On March 12, 1954, three bandits robbing the Greenwood Branch of Seattle First National Bank shoot and kill Seattle Police Officer Frank Hardy (1923-1954). Two other officers, Vernon Chase and Sgt. Howard Slessman, are seriously wounded. The killers are traced to British Columbia, but no one is ever convicted of the crime.
Brazen Crime
According to a 2010 account in the Seattle Post-Intelligencer, the killers opened fire ruthlessly and made a quick getaway, but left most their loot behind:
"At 10:40 a.m. on March 12, 1954, three middle-age men walked into what was then the Seattle-First National Bank at 404 N. 85th St. wearing glasses as part of a disguise. 'I saw one of the men talking to the bank manager quietly and thought he was making some kind of joke because he was wearing a big false rubber nose,' a teller told the P-I at the time. One of the men pulled a pistol on bank manager Kenneth McElhaney and ordered him to open the vaults. A second man watched the front doors. The third robber went to the tellers' cages and grabbed cash.
"The roughly 20 people in the bank froze as the robber by the vault yelled to take only the large bills. One employee triggered a silent alarm at 10:43 a.m. Three officers – Hardy, Sgt. Howard Michael Slessman and Vernon R. Chase – arrived in separate patrol cars. 'I got my shotgun out and activated it,' Slessman told a P-I reporter that Friday. 'Then I ran in through the first of two sets of swinging doors ... I saw a man I thought was one of the bank employees. He was deliberate and cool as he swung up that automatic and fired at me right through the plate glass of the inside swinging doors.' The shot knocked him down and paralyzed his right arm. Slessman, who tried to reach for his shotgun but couldn't, had been hit in the lungs.

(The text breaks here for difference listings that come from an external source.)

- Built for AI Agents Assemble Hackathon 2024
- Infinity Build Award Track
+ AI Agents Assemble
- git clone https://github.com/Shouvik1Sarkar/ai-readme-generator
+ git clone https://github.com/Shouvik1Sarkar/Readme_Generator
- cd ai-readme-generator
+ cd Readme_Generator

"Hardy was hit by a .45 caliber pistol shot when one of the robbers fired through a quarter-inch plate glass window. One of the bandits smashed a west window and leaped through. As he did, one of the two others shot Chase near an east door. The two robbers jumped into a stolen green Oldsmobile sedan, slowed about a block from the bank to pick up the other robber, then sped away northbound on Phinney Avenue North. During the race to escape, one of the robbers dropped a bag containing about $90,000. They escaped with only $6,900" ("P-I Archive: Story of 1954 Greenwood Bank Robbery").

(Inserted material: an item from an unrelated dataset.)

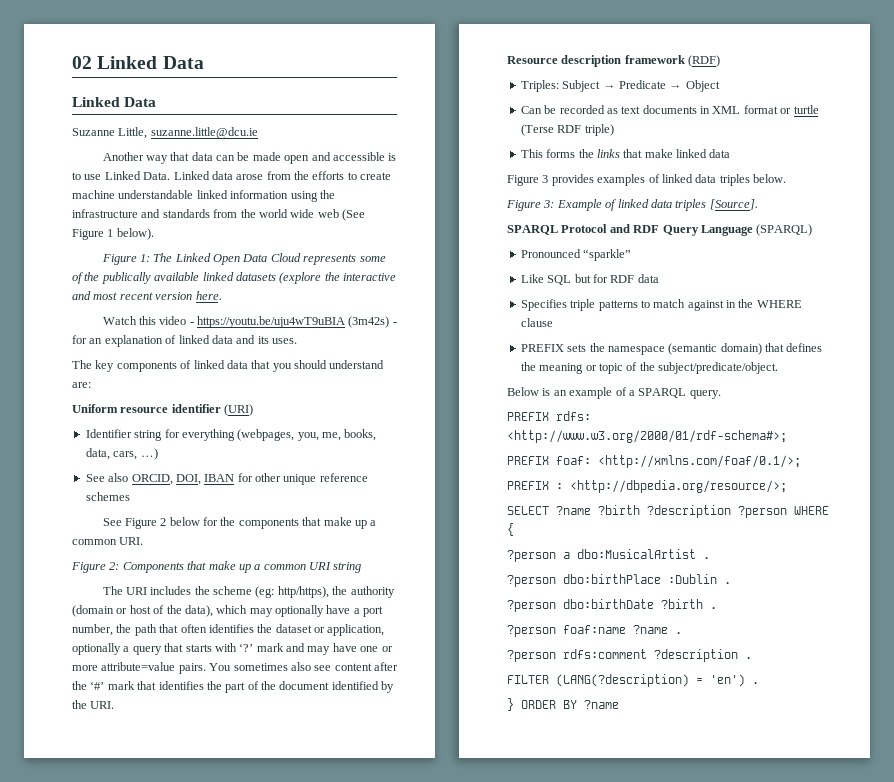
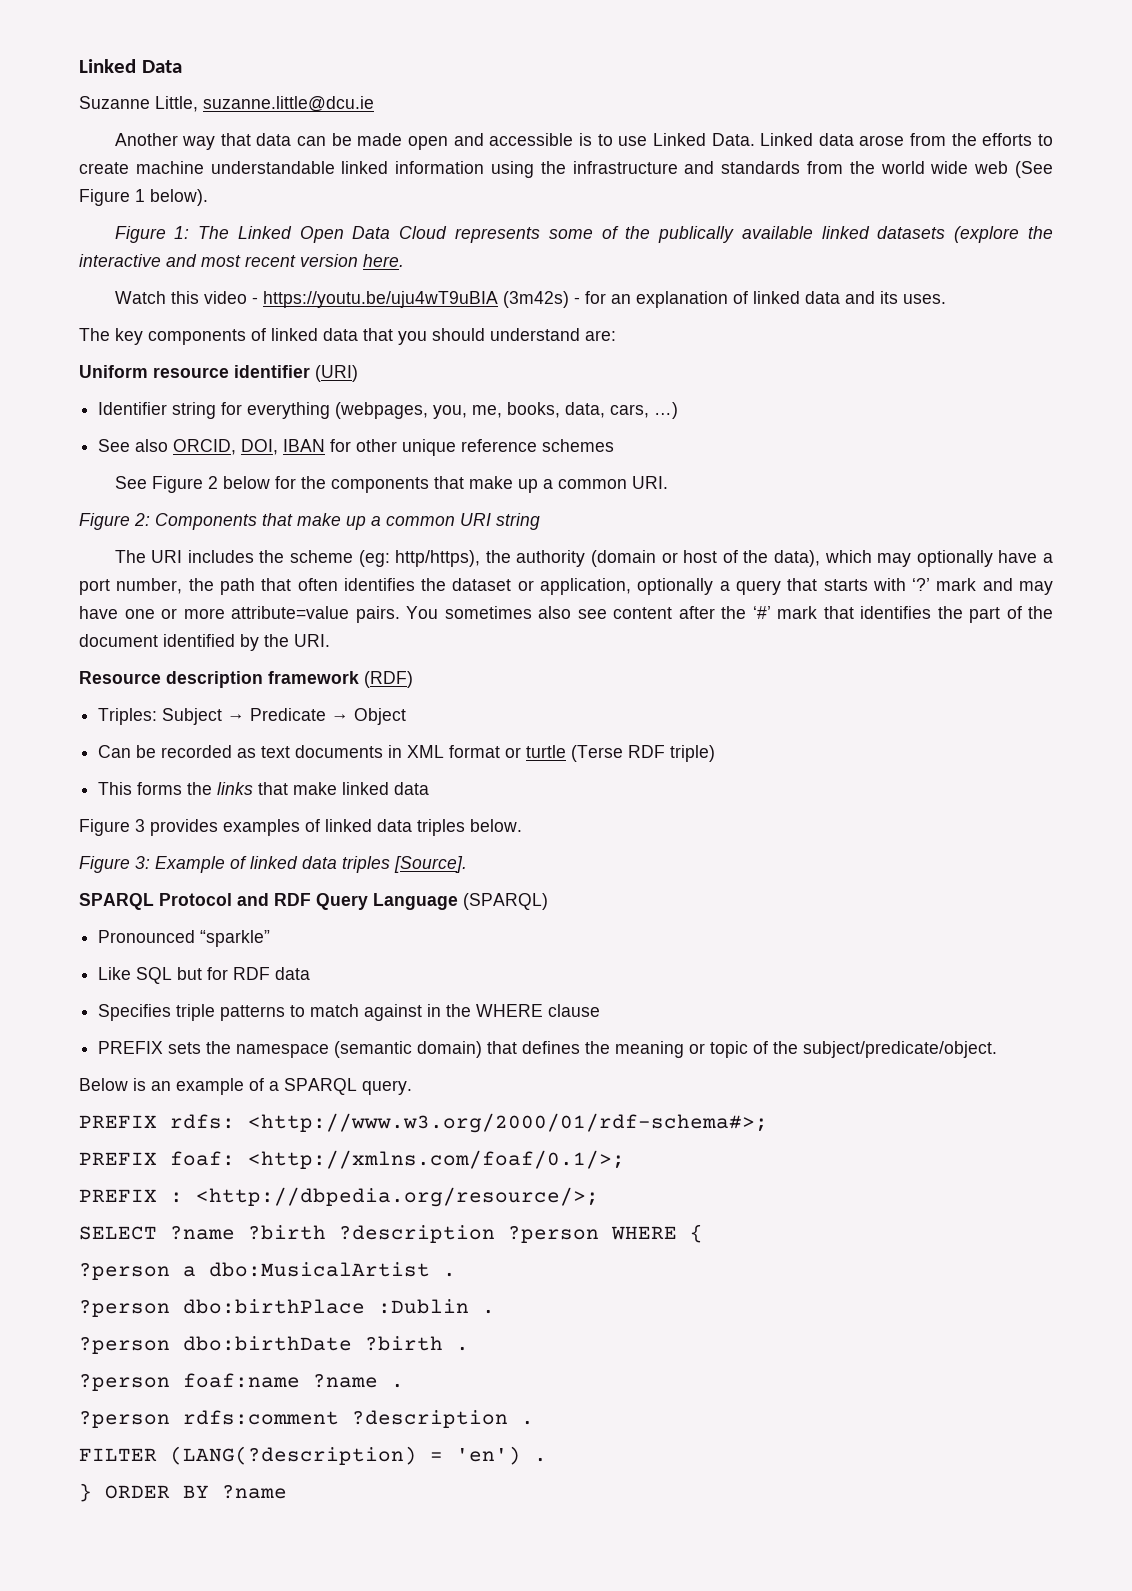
- 02 Linked Data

A patrolman followed the killers in his police cruiser but lost track of their car about 18 blocks from the bank. The getaway car was later found in Ballard, but the perpetrators had vanished. Police eventually followed leads to Port Townsend and into British Columbia with no success, and the case went dark until 1963, when ex-convict John Wasylenchuk was arrested in Vancouver, B.C., as the suspect in Hardy's death. "Seattle police had theorized for years that the robbers were somewhere in Canada, and it was believed they were behind bars for other crimes. One longtime Seattle police official familiar with the case said investigators believe members of the Royal Canadian Mounted Police were involved with the 1954 crime. As late as 1958, investigators believed one of the robbers was a woman disguised as a man" ("P-I Archive: Story of 1954 Greenwood Bank Robbery").
Wasylenchuk was tried and acquitted, and no other suspects were tried for their participation in the crimes. Hardy, a graduate of Franklin High School in Seattle, left behind his wife Rolene, daughter Antoinette, 5, and newborn son Frank Jr., 12 weeks old. Slessman and Chase recovered from their wounds and returned to work in July 1954.